▶ Extracted records
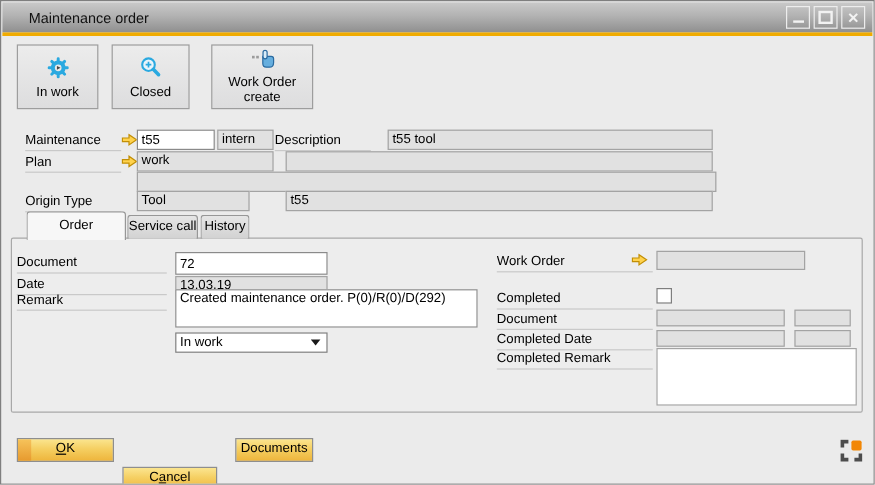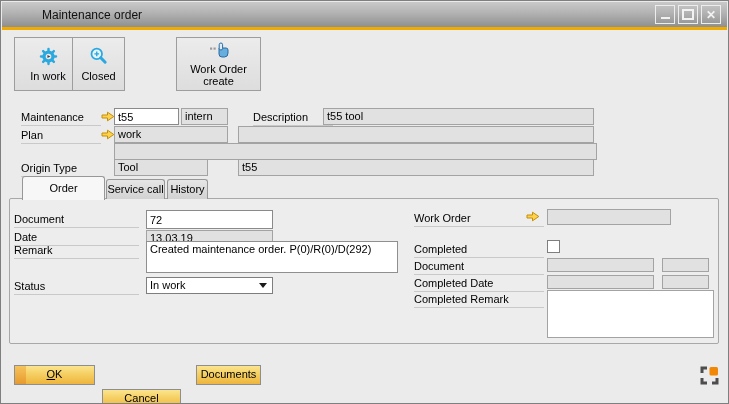--- a/index.html
+++ b/index.html
@@ -11,7 +11,7 @@
   .titlebar{
     position:absolute;left:1px;top:1px;width:725px;height:25px;
     background:linear-gradient(to bottom,#c9c9c9 0%,#b2b2b2 45%,#8f8f8f 100%);
-    display:flex;align-items:center;padding-left:40px;box-sizing:border-box;
+    display:flex;align-items:center;padding-left:22px;box-sizing:border-box;
     font-size:12px;color:#111;
   }
   .winctl{position:absolute;top:4px;right:7px;display:flex;gap:3px;}

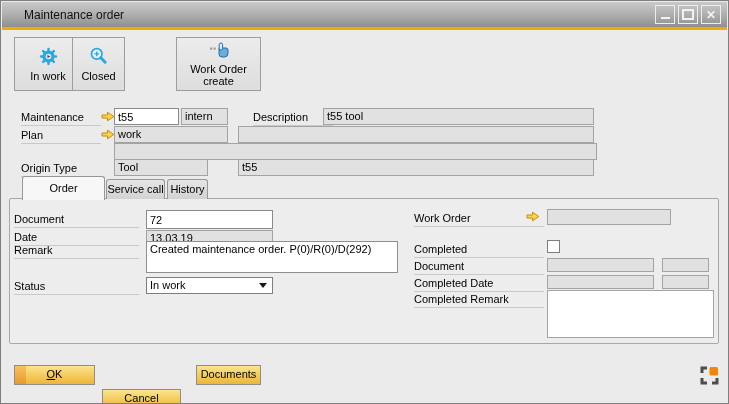--- a/index.html
+++ b/index.html
@@ -120,7 +120,7 @@
     <span>In work</span>
   </div>
 
-  <div class="tbtn" style="left:71px;width:53px;">
+  <div class="tbtn" style="left:92px;width:65px;">
     <span>
       <svg width="21" height="21" viewBox="0 0 24 24">
         <circle cx="10" cy="9" r="6" fill="#e8f4fb" stroke="#2aa9e0" stroke-width="2"></circle>

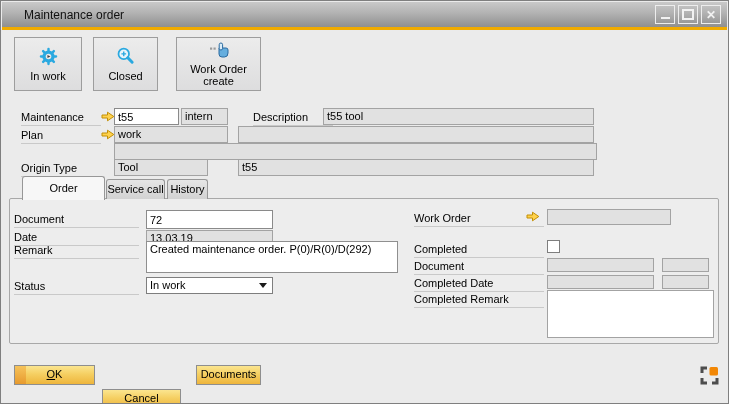--- a/index.html
+++ b/index.html
@@ -151,7 +151,7 @@
   </span>
   <input class="fld white" style="left: 113px; top: 107px; width: 65px;" value="t55">
   <div class="fld" style="left:180px;top:107px;width:47px;">intern</div>
-  <div class="lbl" style="left:252px;top:110px;width:80px;">Description</div>
+  <div class="lbl" style="left:228px;top:110px;width:80px;">Description</div>
   <div class="fld" style="left:322px;top:107px;width:271px;">t55 tool</div>
 
   <div class="lbl" style="left:20px;top:128px;width:80px;">Plan</div>

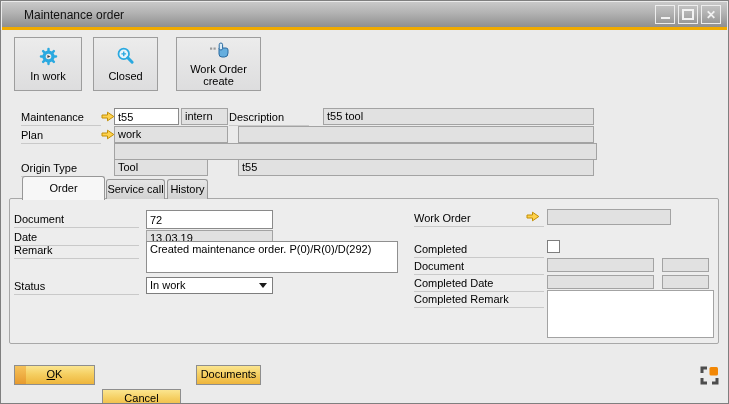--- a/index.html
+++ b/index.html
@@ -181,7 +181,6 @@
   <div class="fld" style="left:145px;top:229px;width:127px;">13.03.19</div>
   <div class="lbl" style="left:13px;top:243px;width:125px;">Remark</div>
   <textarea class="box" style="left: 145px; top: 240px; width: 252px; height: 32px;">Created maintenance order. P(0)/R(0)/D(292)</textarea>
-  <div class="lbl" style="left:13px;top:279px;width:125px;">Status</div>
   <div class="combo" style="left:145px;top:276px;width:127px;height:17px;">
     <span>In work</span>
     <span class="tri"></span>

▶ About this task
Could you output all the entries above exactly as written, leaving out the pictures?

▶ Exercise result
--- a/index.html
+++ b/index.html
@@ -11,7 +11,7 @@
   .titlebar{
     position:absolute;left:1px;top:1px;width:725px;height:25px;
     background:linear-gradient(to bottom,#c9c9c9 0%,#b2b2b2 45%,#8f8f8f 100%);
-    display:flex;align-items:center;padding-left:40px;box-sizing:border-box;
+    display:flex;align-items:center;padding-left:22px;box-sizing:border-box;
     font-size:12px;color:#111;
   }
   .winctl{position:absolute;top:4px;right:7px;display:flex;gap:3px;}

--- a/index.html
+++ b/index.html
@@ -120,7 +120,7 @@
     <span>In work</span>
   </div>
 
-  <div class="tbtn" style="left:71px;width:53px;">
+  <div class="tbtn" style="left:92px;width:65px;">
     <span>
       <svg width="21" height="21" viewBox="0 0 24 24">
         <circle cx="10" cy="9" r="6" fill="#e8f4fb" stroke="#2aa9e0" stroke-width="2"></circle>

--- a/index.html
+++ b/index.html
@@ -151,7 +151,7 @@
   </span>
   <input class="fld white" style="left: 113px; top: 107px; width: 65px;" value="t55">
   <div class="fld" style="left:180px;top:107px;width:47px;">intern</div>
-  <div class="lbl" style="left:252px;top:110px;width:80px;">Description</div>
+  <div class="lbl" style="left:228px;top:110px;width:80px;">Description</div>
   <div class="fld" style="left:322px;top:107px;width:271px;">t55 tool</div>
 
   <div class="lbl" style="left:20px;top:128px;width:80px;">Plan</div>

--- a/index.html
+++ b/index.html
@@ -181,7 +181,6 @@
   <div class="fld" style="left:145px;top:229px;width:127px;">13.03.19</div>
   <div class="lbl" style="left:13px;top:243px;width:125px;">Remark</div>
   <textarea class="box" style="left: 145px; top: 240px; width: 252px; height: 32px;">Created maintenance order. P(0)/R(0)/D(292)</textarea>
-  <div class="lbl" style="left:13px;top:279px;width:125px;">Status</div>
   <div class="combo" style="left:145px;top:276px;width:127px;height:17px;">
     <span>In work</span>
     <span class="tri"></span>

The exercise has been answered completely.